Geometry Information Page
| The question of geometry comes up quite a
bit on the various forums so I decided to take some of my
postings and consolidate them here to expound a bit on
the subject. Allow me to preface this by saying that in
my opinion while geometry is part of the suspension
set-up and overlaps with the proper sag settings and
correct spring rates etc on your bike, it is still a
separate facet from the damping (compression &
rebound) set-up of the suspension. A lot of people try to
use damping adjustments to make corrections for a poor
geometry and in my experience that simply does not work. Geometry is a combination of your front and rear ride height settings along with your suspension sag numbers that allow the bike to steer effectively. This is in conjunction with your personal riding style, rider weight, bike weight, wheelbase even tire sizes all affect the final numbers that need to be adjusted. For years the conventional set-up for geometry on a sportbike (such as the RC51) was to take the bike the way it was delivered from the factory and basically raise the rear end of the bike and lower the front. The only catch was not getting the already front heavy bike so biased that the front tucked too easily.
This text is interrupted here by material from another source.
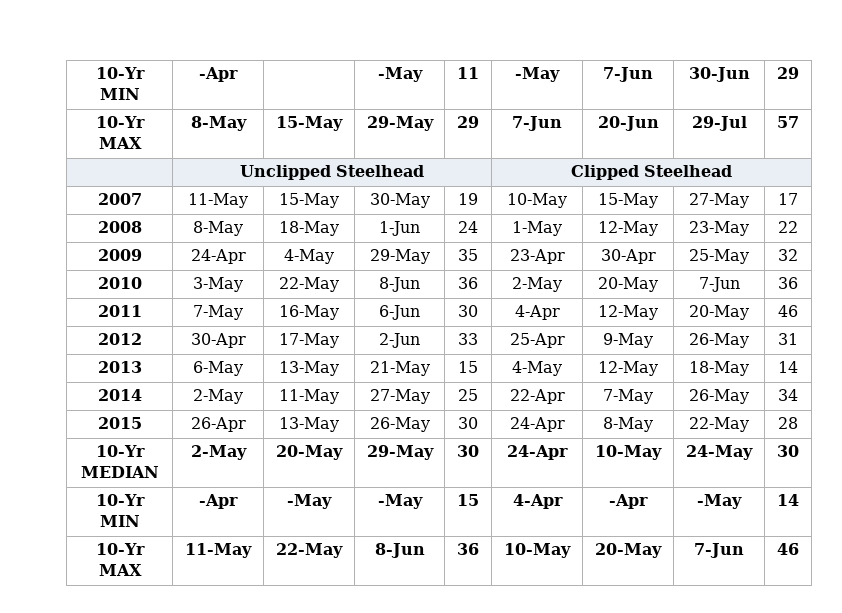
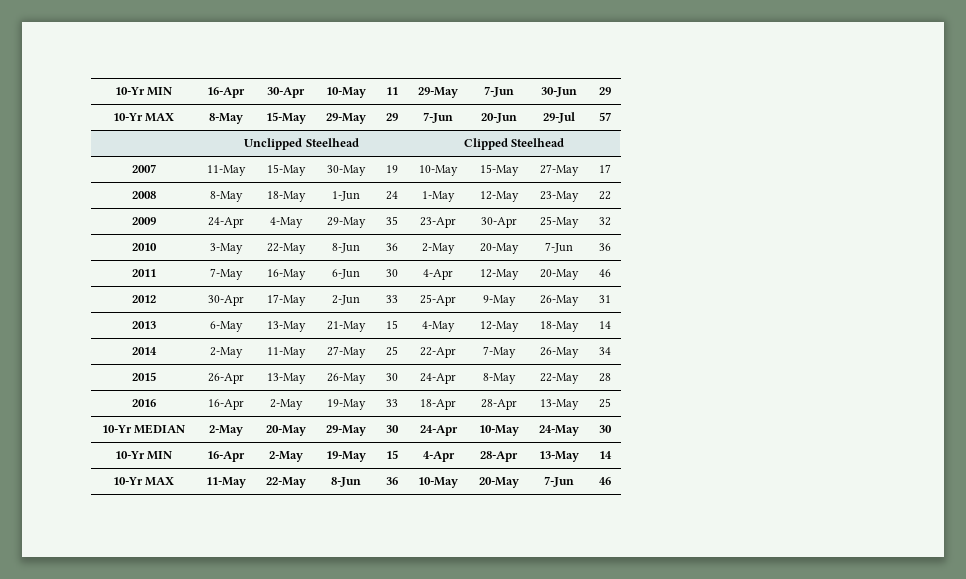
- 10-Yr MIN | -Apr | | -May | 11 | -May | 7-Jun | 30-Jun | 29
+ 10-Yr MIN | 16-Apr | 30-Apr | 10-May | 11 | 29-May | 7-Jun | 30-Jun | 29
+ 2016 | 16-Apr | 2-May | 19-May | 33 | 18-Apr | 28-Apr | 13-May | 25
- 10-Yr MIN | -Apr | -May | -May | 15 | 4-Apr | -Apr | -May | 14
+ 10-Yr MIN | 16-Apr | 2-May | 19-May | 15 | 4-Apr | 28-Apr | 13-May | 14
Things have changed greatly in the last decade with much higher horsepower bikes requiring much better chassis' to keep them stable enough to avoid liability issues from consumers we see a lot of things in chassis design that used to be only available in Race Kit parts. Along with those things we are also seeing a trend of longer swingarms and lots of compromise of the rake & trail numbers on the front ends. Raising the front end of
the bike increases trail and raises the CoG. This is very
common practice on many newer sportbikes to improve the
handling and stop them from trying to run wide on exit.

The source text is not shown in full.